If we understand the points decided in that case correctly, the personal representative of a married woman is, in the nature of things, not a proper party defendant, in any case where such married woman dies seized of the realty which is sought to be charged with her obligations. The plaintiff has no personal cause of action against her, which can survive against her representative. His cause of action is against the property alone. We will not say that if, at the date of the institution of this suit, the realty, constituting the separate estate of Ann Jones, had come into the possession of the defendant, he would not have been a proper party defendant, but we are inclined to hold that even in that case he would have been a proper party defendant, not because he happened to be her administrator, but because he was in possession and control of the fund which was sought to be charged.

If this case were as last above stated, then the nonjoinder of the devisees of Ann Jones would be simply a defect of parties defendant, of which the defendant was bound to take advantage by demurrer or answer, and which by filing a general denial, he is. presumed to have waived under the statute. But as under the view we take the defendant was neither a necessary nor a proper party defendant to the suit at the date of its institution, and as the plaintiff had no cause of action whatever against him at said date, he could acquire none by matters subsequently transpiring, and hence the petition states no cause of action against him.

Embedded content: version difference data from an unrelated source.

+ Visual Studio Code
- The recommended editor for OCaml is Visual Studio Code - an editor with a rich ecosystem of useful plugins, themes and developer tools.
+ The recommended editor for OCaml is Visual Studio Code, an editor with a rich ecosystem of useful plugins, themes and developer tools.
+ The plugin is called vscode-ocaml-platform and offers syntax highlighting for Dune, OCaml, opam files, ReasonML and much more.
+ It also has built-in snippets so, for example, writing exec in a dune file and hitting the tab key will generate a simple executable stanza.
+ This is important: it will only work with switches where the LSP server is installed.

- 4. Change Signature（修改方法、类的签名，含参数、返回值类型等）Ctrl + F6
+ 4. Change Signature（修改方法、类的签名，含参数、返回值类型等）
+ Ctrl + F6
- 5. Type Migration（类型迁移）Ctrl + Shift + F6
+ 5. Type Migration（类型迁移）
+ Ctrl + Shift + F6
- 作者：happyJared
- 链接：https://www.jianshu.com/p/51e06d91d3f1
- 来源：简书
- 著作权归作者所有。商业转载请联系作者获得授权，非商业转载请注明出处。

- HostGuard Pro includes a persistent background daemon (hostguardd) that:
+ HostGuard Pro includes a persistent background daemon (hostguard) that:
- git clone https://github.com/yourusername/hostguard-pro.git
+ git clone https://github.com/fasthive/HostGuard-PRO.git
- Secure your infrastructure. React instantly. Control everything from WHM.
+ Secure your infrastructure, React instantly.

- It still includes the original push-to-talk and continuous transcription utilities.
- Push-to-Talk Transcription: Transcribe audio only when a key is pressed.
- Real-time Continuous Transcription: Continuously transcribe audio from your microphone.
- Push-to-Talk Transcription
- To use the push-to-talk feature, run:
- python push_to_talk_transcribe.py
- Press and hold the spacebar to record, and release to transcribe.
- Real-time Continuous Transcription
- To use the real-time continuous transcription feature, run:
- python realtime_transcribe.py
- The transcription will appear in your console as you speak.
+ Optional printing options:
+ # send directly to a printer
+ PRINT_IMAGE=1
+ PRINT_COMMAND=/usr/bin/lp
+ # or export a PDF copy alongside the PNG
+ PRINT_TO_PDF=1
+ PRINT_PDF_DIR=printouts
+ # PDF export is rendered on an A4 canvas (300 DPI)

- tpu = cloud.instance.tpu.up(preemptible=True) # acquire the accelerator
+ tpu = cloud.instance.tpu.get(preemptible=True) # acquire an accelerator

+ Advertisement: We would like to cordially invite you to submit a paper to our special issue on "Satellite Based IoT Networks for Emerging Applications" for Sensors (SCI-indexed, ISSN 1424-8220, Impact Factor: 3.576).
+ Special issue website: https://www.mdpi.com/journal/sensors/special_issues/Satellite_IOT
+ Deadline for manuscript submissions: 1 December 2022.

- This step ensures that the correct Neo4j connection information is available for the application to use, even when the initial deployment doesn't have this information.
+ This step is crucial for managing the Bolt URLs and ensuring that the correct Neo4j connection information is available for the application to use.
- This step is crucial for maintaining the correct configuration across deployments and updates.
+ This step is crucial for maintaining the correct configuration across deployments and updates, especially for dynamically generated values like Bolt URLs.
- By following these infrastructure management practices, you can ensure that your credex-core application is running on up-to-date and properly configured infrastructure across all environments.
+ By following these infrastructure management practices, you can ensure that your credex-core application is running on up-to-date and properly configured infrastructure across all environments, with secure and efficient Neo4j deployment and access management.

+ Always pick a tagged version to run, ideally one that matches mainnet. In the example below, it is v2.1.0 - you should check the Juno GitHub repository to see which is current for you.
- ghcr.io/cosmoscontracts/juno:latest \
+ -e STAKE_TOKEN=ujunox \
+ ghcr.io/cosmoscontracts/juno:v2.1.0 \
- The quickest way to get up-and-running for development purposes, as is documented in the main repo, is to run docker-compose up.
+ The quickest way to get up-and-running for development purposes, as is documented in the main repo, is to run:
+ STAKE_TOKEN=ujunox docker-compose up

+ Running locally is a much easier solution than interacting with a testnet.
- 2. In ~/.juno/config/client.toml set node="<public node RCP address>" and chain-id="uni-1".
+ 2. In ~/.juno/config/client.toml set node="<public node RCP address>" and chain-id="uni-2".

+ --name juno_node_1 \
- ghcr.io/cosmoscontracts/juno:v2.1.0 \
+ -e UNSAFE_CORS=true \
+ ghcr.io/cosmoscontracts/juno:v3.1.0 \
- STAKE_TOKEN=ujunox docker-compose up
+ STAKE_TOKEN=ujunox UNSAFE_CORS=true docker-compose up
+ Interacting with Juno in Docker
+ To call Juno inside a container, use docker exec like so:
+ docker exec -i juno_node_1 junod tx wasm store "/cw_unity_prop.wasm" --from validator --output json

The plaintiff must state in his petition a cause of action subsisting at the date of the institution of the suit. Mason v. Barnard, 36 Mo. 391; Brown v. Shock, 27 Mo. App. 355. As the plaintiff’s amended petition affirmatively shows that at the date of the institution of the suit it had no cause of action against the sole defendant in the case, it could acquire none by amendment. It results that the judgment must be reversed, and as the conceded defect cannot be remedied by an amendment, no reason exists for remanding the cause. Tobin v. McCann, 17 Mo. App. 481; Edelen v. Strong, 34 Mo. App. 287, decided at the present term.

All the judges concurring,

the judgment is reversed, and the case dismissed.